• _Code change snippets_:
┄┄┄┄┄┄┄┄┄┄

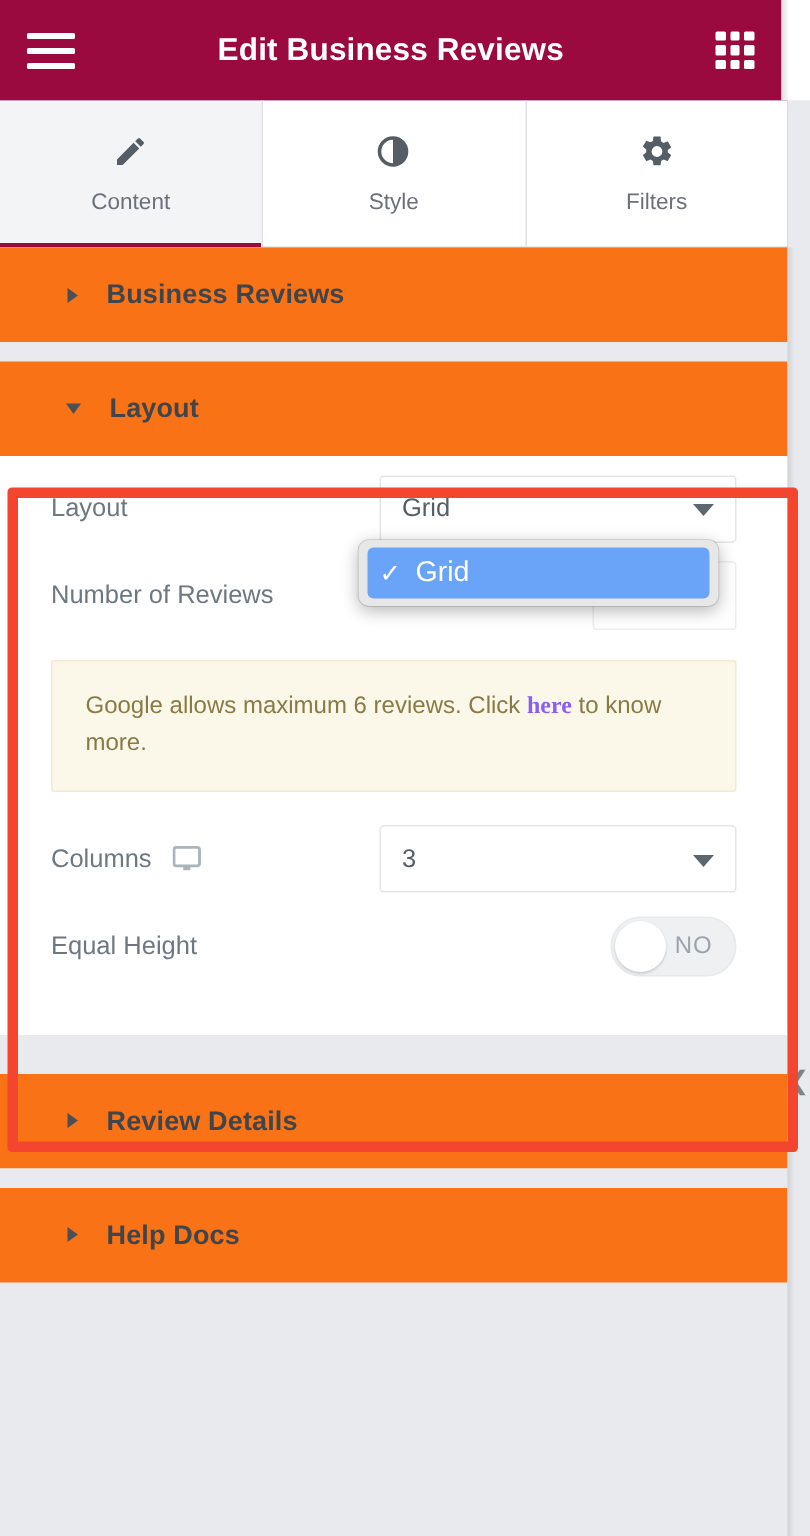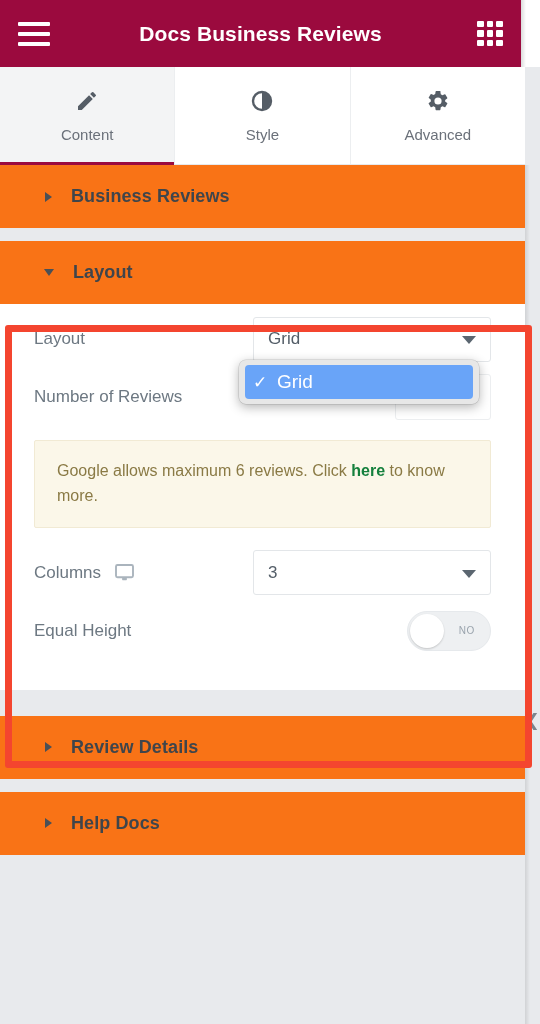--- a/index.html
+++ b/index.html
@@ -304,7 +304,7 @@
         <span></span>
         <span></span>
     </div>
-    <div class="topbar-title">Docs Business Reviews</div>
+    <div class="topbar-title">Edit Business Reviews</div>
     <div class="apps-icon">
       <i></i>
         <i></i>

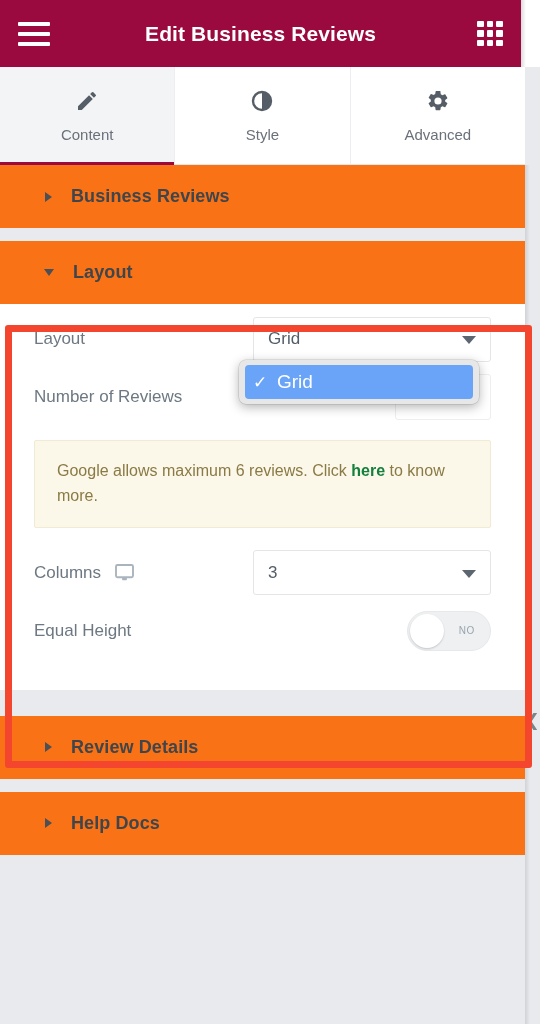--- a/index.html
+++ b/index.html
@@ -340,7 +340,7 @@
       <svg class="tab-ico" viewBox="0 0 24 24">
         <path fill="#555d66" d="M19.14 12.94a7.6 7.6 0 0 0 .06-.94 7.6 7.6 0 0 0-.06-.94l2.03-1.58a.5.5 0 0 0 .12-.62l-1.92-3.32a.49.49 0 0 0-.59-.22l-2.39.96a7.3 7.3 0 0 0-1.62-.94l-.36-2.54A.48.48 0 0 0 13.93 2h-3.86a.48.48 0 0 0-.48.4l-.36 2.54c-.59.24-1.13.56-1.62.94l-2.39-.96a.49.49 0 0 0-.59.22L2.71 8.46a.49.49 0 0 0 .12.62l2.03 1.58a7.93 7.93 0 0 0 0 1.88l-2.03 1.58a.5.5 0 0 0-.12.62l1.92 3.32c.12.22.38.3.59.22l2.39-.96c.5.38 1.03.7 1.62.94l.36 2.54c.04.23.24.4.48.4h3.86c.24 0 .44-.17.48-.4l.36-2.54c.59-.24 1.12-.56 1.62-.94l2.39.96c.22.08.47 0 .59-.22l1.92-3.32a.5.5 0 0 0-.12-.62l-2.03-1.58zM12 15.6A3.6 3.6 0 1 1 12 8.4a3.6 3.6 0 0 1 0 7.2z"></path>
       </svg>
-      <span class="tab-label">Advanced</span>
+      <span class="tab-label">Filters</span>
     </div>
 
   </div>

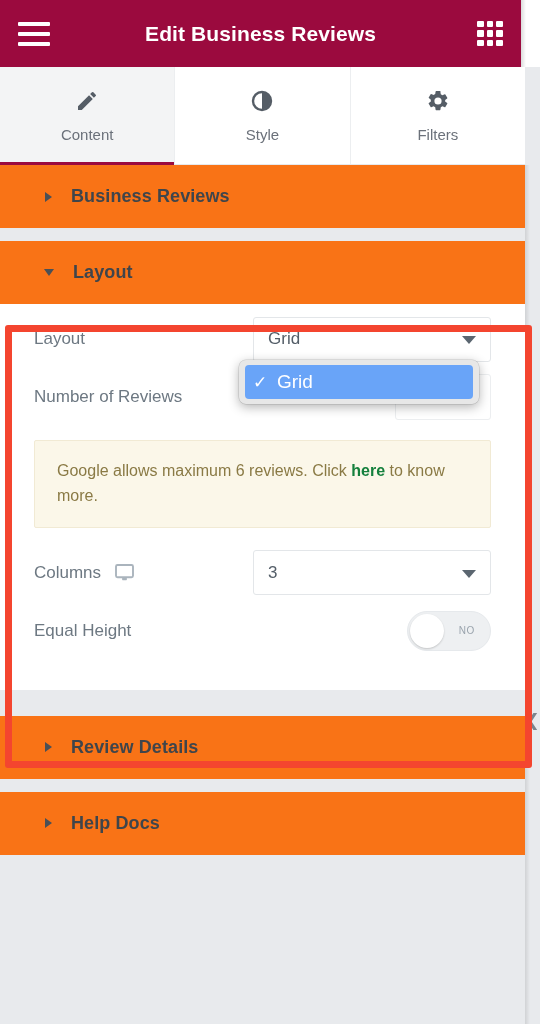--- a/index.html
+++ b/index.html
@@ -202,7 +202,7 @@
     color: #8a7a45;
   }
   .notice a {
-    color: #15803d; font-weight: bold; text-decoration: none; cursor: pointer;
+    color: #8b5cf6; font-weight: bold; text-decoration: none; cursor: pointer; font-family: Liberation Serif, serif;
   }
 
   

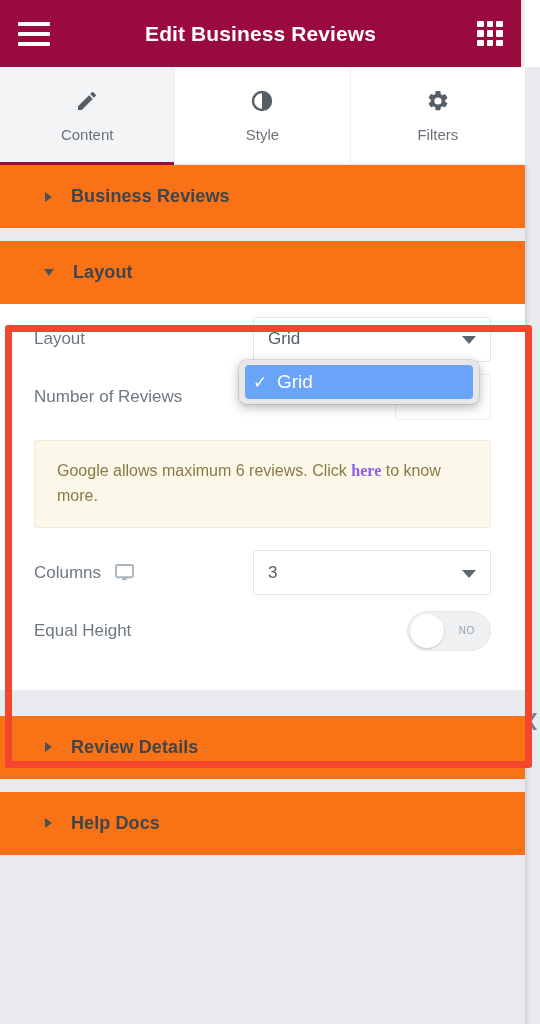--- a/index.html
+++ b/index.html
@@ -226,7 +226,7 @@
     box-shadow: 0 1px 2px rgba(0,0,0,.18);
   }
   .switch .st {
-    font-size: 10px; color: #9aa4ad; letter-spacing: .6px;
+    font-size: 16px; color: #9aa4ad; letter-spacing: .6px;
     margin-right: 15px;
   }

┄┄┄┄┄┄┄┄┄┄

Within the records, count the lines that include the word "letter". Answer with the number only.

• _Your response_:
2